[The task]
Write out again, unchanged, the line that has "ROBERT H. BLANK, VIOLA: 2" and each following line through the end of the entries below; leave pictures out.

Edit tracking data
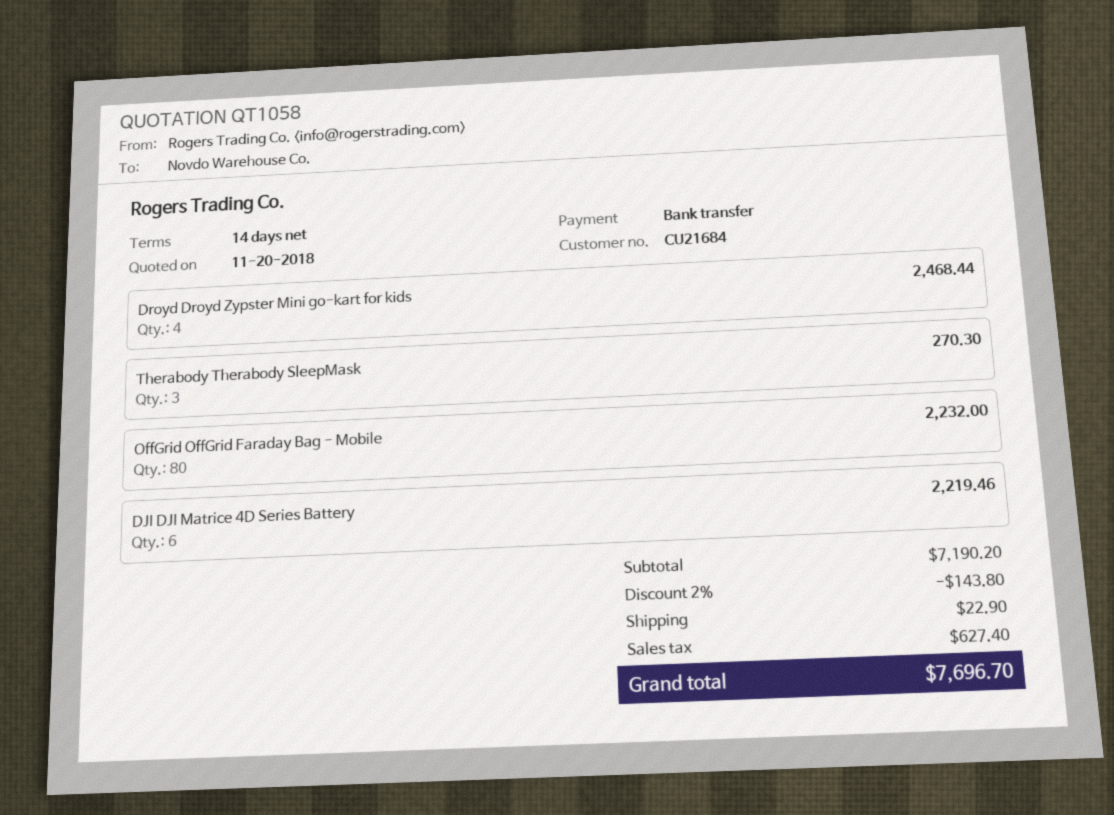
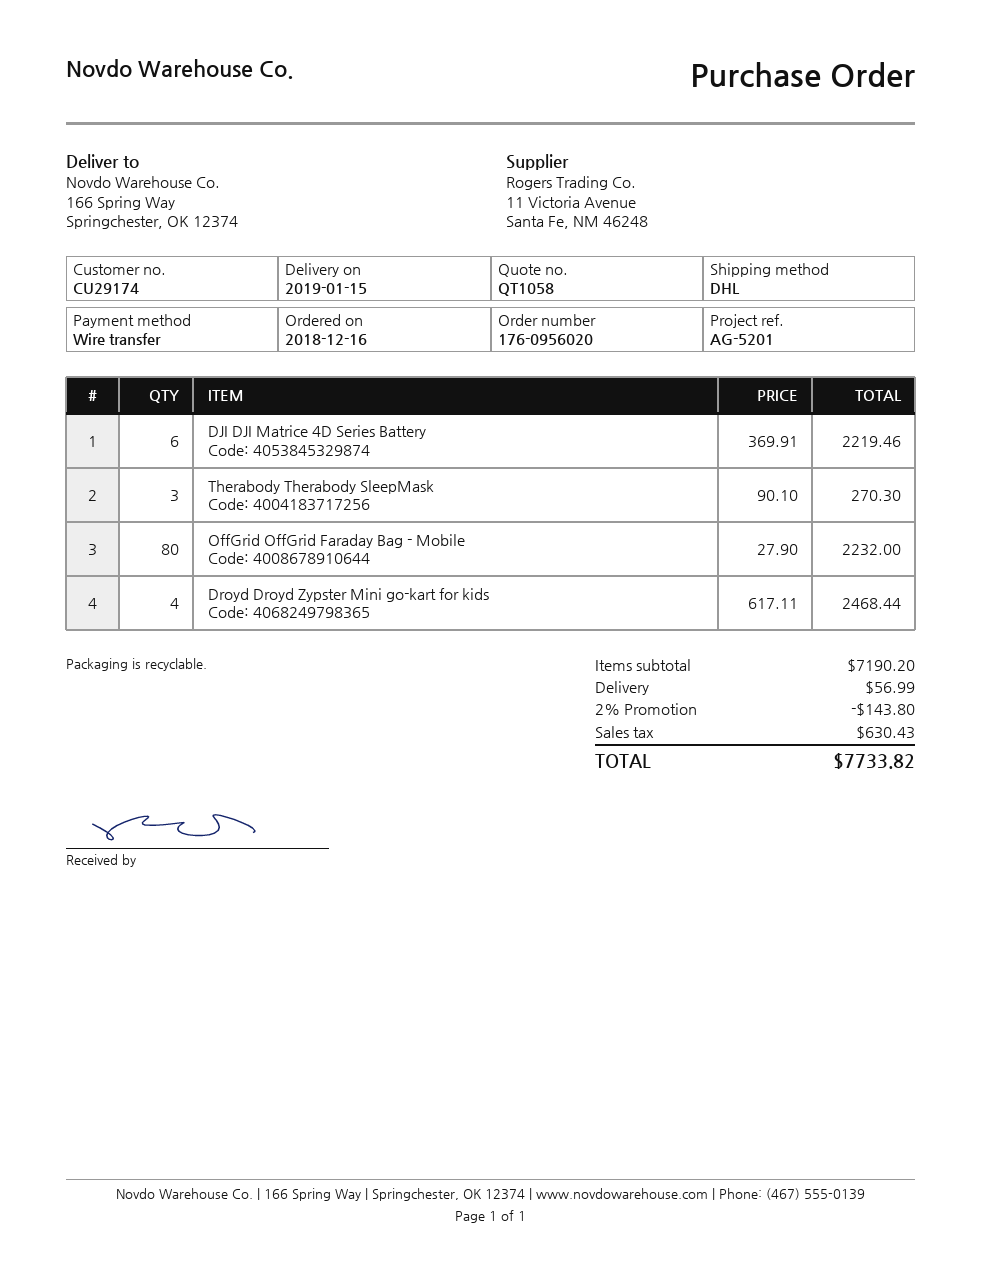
customer number: CU21684 -> CU29174
shipping: 22.90 -> 56.99
tax: 627.40 -> 630.43
total: 7696.70 -> 7733.82

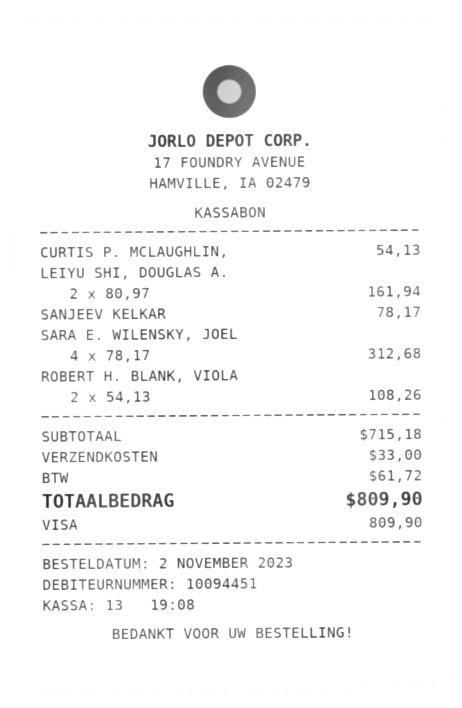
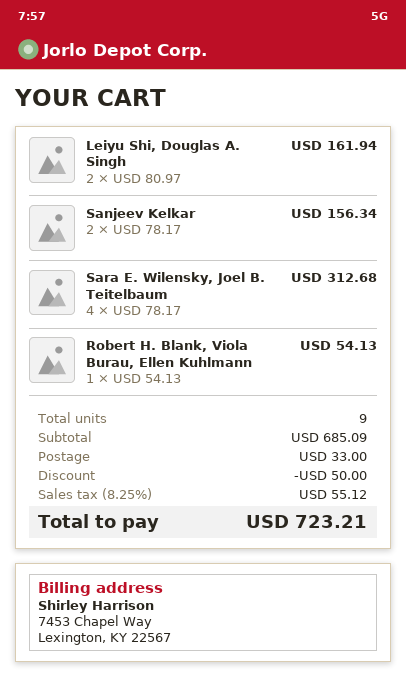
CURTIS P. MCLAUGHLIN,: 1 x 54.13 = 54.13 -> none
SANJEEV KELKAR: 1 x 78.17 = 78.17 -> 2 x 78.17 = 156.34
ROBERT H. BLANK, VIOLA: 2 x 54.13 = 108.26 -> 1 x 54.13 = 54.13
subtotal: 715.18 -> 685.09
discount: none -> 50.00
tax: 61.72 -> 55.12
total: 809.90 -> 723.21

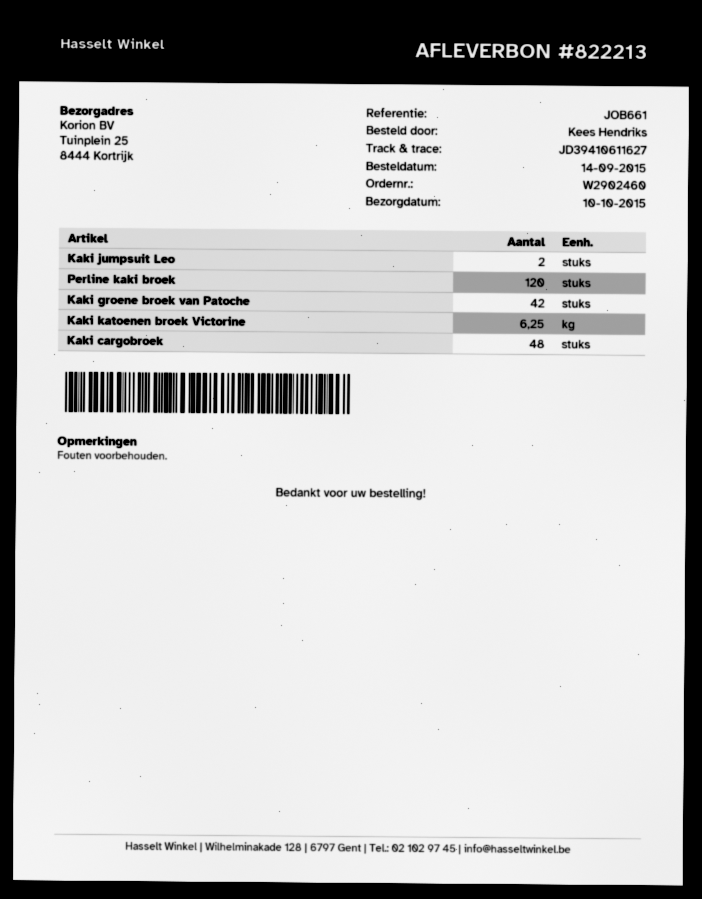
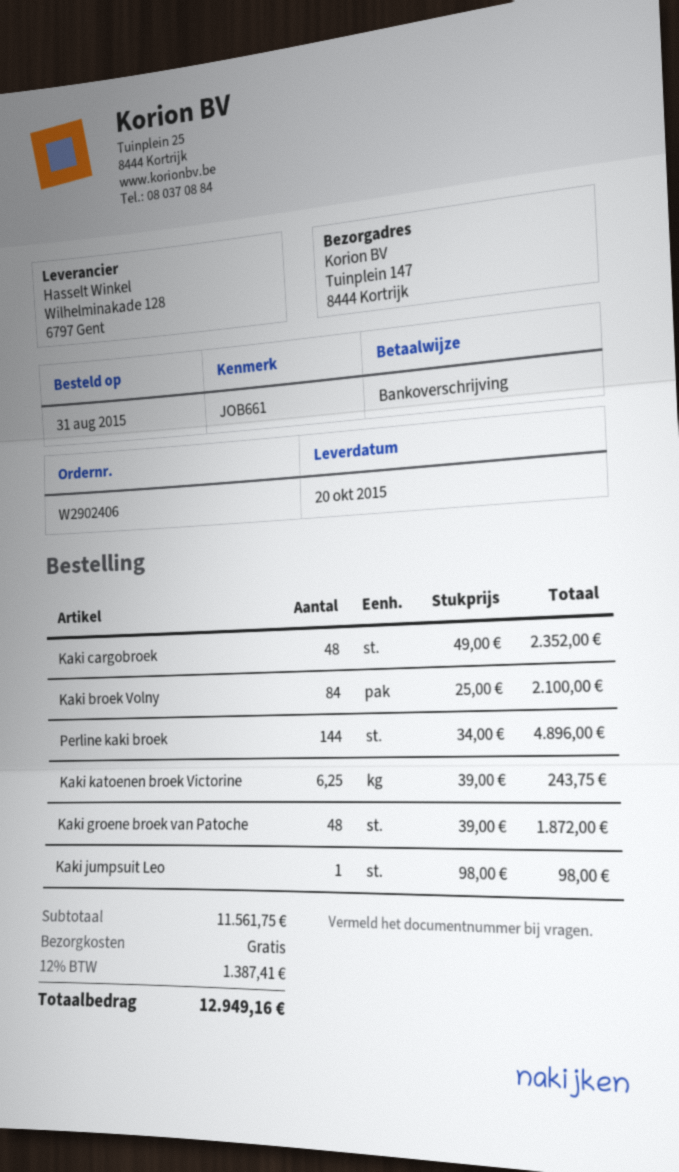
order number: W2902460 -> W2902406
order date: 2015-09-14 -> 2015-08-31
delivery date: 2015-10-10 -> 2015-10-20
ship to: Tuinplein 25, 8444 Kortrijk -> Tuinplein 147, 8444 Kortrijk
Kaki jumpsuit Leo: 2 -> 1
Perline kaki broek: 120 -> 144
Kaki groene broek van Patoche: 42 -> 48
Kaki broek Volny: none -> 84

[Completed exercise]
ROBERT H. BLANK, VIOLA: 2 x 54.13 = 108.26 -> 1 x 54.13 = 54.13
subtotal: 715.18 -> 685.09
discount: none -> 50.00
tax: 61.72 -> 55.12
total: 809.90 -> 723.21

order number: W2902460 -> W2902406
order date: 2015-09-14 -> 2015-08-31
delivery date: 2015-10-10 -> 2015-10-20
ship to: Tuinplein 25, 8444 Kortrijk -> Tuinplein 147, 8444 Kortrijk
Kaki jumpsuit Leo: 2 -> 1
Perline kaki broek: 120 -> 144
Kaki groene broek van Patoche: 42 -> 48
Kaki broek Volny: none -> 84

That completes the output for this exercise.